### Problem statement
For the data below, tally how many lines contain "Pink" and answer only with that tally.

Content revision data
Start of Block
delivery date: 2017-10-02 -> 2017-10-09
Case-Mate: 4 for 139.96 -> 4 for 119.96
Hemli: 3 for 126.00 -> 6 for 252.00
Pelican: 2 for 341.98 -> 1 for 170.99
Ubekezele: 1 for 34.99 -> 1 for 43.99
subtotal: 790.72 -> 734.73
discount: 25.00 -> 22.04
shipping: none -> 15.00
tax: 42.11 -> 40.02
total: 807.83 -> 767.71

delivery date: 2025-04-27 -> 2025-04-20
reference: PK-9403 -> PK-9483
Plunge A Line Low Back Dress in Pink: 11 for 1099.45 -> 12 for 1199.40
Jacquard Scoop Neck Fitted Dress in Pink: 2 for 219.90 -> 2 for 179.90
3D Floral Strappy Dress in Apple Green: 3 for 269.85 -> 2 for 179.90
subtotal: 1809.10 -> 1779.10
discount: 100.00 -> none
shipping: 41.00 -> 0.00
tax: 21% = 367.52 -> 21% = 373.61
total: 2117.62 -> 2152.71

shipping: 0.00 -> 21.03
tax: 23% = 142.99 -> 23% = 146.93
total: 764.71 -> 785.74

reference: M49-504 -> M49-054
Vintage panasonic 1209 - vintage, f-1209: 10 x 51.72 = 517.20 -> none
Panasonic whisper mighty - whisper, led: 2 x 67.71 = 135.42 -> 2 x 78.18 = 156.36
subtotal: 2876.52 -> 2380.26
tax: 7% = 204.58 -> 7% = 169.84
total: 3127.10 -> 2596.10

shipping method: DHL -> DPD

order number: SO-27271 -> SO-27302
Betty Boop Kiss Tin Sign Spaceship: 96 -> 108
End of Block
### Response box
2